Marketing and Sales Tips for Lawyers: Successful Lawyers Understand How Clients Buy

He has worked hard to become a successful attorney. You want people to like you, trust you, and look to you as the expert who can help them resolve their legal concerns. After all, he spent years learning the practice of law. But, you need a constant influx of new customers to generate more billable time.

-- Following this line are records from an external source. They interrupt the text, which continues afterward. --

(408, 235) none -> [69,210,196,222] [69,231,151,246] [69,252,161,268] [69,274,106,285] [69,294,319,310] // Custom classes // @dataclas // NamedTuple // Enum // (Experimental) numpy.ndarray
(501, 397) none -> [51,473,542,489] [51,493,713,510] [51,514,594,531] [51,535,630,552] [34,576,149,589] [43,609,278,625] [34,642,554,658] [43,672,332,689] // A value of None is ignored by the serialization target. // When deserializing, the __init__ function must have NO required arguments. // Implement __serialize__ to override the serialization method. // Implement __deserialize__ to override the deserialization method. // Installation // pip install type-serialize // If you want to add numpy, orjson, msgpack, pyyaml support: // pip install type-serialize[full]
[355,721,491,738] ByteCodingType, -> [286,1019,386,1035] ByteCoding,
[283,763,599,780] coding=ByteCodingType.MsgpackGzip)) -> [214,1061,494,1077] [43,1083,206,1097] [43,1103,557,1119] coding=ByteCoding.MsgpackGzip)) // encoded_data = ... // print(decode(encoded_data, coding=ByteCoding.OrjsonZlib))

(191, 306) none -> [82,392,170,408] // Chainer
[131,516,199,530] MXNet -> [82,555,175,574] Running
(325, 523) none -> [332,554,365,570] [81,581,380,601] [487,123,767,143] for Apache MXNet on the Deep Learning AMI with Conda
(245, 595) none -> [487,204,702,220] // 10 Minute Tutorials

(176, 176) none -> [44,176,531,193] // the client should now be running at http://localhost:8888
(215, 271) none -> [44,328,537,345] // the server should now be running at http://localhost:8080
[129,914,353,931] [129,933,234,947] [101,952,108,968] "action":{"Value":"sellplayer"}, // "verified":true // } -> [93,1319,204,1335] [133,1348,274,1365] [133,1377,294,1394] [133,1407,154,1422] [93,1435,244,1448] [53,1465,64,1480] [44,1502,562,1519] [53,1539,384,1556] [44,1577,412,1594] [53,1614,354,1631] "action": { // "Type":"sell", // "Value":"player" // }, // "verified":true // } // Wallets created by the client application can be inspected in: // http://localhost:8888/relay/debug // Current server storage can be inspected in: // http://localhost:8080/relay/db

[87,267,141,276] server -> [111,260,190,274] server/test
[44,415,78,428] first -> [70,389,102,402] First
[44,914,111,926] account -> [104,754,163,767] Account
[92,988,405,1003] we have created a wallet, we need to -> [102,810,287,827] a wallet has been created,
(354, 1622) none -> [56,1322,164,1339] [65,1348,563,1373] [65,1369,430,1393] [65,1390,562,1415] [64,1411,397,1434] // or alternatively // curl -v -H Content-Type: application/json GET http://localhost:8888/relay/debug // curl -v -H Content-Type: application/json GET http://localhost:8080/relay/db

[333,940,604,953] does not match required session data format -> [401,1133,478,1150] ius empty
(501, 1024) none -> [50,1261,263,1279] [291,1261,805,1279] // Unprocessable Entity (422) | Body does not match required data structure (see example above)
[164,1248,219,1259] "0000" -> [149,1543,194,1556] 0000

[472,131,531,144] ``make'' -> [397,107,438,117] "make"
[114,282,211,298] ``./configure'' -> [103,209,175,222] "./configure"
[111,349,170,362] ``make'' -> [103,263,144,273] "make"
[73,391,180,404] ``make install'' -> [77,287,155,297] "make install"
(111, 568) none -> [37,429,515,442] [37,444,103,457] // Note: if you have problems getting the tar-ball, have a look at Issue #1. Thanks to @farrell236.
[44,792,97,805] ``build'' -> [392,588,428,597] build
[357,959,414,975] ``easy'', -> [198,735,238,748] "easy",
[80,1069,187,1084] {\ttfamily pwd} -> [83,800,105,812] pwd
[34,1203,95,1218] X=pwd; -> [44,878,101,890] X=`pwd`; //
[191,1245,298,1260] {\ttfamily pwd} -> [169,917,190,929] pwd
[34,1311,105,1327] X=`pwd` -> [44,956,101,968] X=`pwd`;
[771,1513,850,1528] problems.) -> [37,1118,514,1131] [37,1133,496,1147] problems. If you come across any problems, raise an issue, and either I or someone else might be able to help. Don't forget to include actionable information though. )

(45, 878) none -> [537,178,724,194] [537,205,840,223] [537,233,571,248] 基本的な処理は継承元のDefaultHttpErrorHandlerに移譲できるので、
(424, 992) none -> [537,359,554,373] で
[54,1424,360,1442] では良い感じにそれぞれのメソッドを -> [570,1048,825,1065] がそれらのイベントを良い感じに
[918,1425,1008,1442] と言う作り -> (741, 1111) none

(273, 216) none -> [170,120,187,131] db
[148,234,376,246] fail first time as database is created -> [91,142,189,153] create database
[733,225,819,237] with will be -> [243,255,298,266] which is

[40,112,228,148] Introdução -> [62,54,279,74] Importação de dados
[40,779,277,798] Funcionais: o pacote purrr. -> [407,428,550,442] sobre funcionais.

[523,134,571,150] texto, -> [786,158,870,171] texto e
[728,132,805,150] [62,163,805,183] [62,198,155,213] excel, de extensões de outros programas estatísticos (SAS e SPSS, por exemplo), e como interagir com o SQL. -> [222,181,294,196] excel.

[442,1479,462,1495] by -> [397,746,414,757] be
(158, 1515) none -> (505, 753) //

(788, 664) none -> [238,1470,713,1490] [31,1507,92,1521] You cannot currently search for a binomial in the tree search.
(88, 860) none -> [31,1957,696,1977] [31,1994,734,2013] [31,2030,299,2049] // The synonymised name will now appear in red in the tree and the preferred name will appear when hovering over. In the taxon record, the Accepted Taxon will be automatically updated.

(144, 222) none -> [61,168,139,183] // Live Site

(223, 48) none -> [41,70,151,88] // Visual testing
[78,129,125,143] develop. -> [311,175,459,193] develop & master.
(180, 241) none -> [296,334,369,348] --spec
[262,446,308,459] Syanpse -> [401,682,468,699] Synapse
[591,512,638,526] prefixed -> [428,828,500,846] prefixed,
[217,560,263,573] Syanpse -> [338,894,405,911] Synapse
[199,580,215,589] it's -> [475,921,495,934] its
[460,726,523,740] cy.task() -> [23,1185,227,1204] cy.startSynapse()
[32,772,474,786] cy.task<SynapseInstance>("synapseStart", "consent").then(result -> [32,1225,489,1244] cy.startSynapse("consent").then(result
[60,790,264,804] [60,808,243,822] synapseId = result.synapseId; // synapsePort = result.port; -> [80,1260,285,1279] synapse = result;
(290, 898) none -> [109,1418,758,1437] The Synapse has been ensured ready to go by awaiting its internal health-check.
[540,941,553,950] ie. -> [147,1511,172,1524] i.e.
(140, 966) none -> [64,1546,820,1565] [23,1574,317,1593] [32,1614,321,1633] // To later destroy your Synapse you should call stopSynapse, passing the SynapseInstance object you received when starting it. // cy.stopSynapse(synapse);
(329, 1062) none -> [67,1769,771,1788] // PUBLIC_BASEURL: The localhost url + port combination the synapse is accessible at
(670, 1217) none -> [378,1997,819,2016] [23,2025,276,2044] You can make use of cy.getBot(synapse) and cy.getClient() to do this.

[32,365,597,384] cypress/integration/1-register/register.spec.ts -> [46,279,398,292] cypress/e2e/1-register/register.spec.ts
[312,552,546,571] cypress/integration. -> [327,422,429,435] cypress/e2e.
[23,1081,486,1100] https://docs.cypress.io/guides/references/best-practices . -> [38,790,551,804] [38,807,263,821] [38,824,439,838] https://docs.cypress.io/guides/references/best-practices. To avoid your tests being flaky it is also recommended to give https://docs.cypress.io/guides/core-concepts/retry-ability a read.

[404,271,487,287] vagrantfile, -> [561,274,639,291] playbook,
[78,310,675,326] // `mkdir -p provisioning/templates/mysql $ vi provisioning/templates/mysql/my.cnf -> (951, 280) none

If you view marketing as a one-off event that helps you get through the boom-bust cycle from one payday to the next, your law firm will experience high stress and low profitability. Forget what your law professors told you about marketing; customers do not automatically come to your doors. Your marketing and customer registration process must be consistent to attract them.

Remember this: potential customers are buying a relationship with you first. They look for competence, credibility and reliability. Your signature and the prestige of your office is a secondary consideration to them.

To be successful, you need to understand the psychology of how customers make purchasing decisions. Connect your marketing effort at the five levels of the customer buying journey, starting with:

Level 1: Awareness – This is the stage where your potential client realizes that they have a problem that requires a lawyer. Articles, educational programs, targeted email campaigns, and discovery interview questions and answers work well for this stage of the process.

Level 2: Information Request – At this stage, they actively seek information to help them make their decision. Potential customers want to know that you clearly understand their needs. They want to know that you are competent, experienced, and trustworthy, but they want to see material that focuses more on solving their problem and less on you. Well-designed websites and brochures with consistent messages are great media to use. Remember to keep your marketing pieces focused on the needs of your prospect.

Level 3: Interest – The first goal of your marketing effort should be to spark your target customer’s imagination and capture their attention. Your material should evoke the possibility of how a relationship with you could be beneficial to them while inspiring them to take action.

Level 4 – Evaluation – Potential customers gather information from a few sources and then begin the process of analyzing their options. They are looking for legal counsel they can trust, and you hope they trust you enough to do business with you. For them, the purchase decision is risky. They want someone who will ease their fears, inspire confidence in their decision, and give them hope for a better future.

Level 5 – Enrollment buying decisions are made at this stage based on greater perceived value in buying what you offer compared to buying from a competitor. They must like you, trust you, believe in you, and trust you before signing up as a customer.

By understanding these simple concepts, you can enroll more ideal customers as you tailor your marketing messages to what’s most relevant to their key concerns at each level.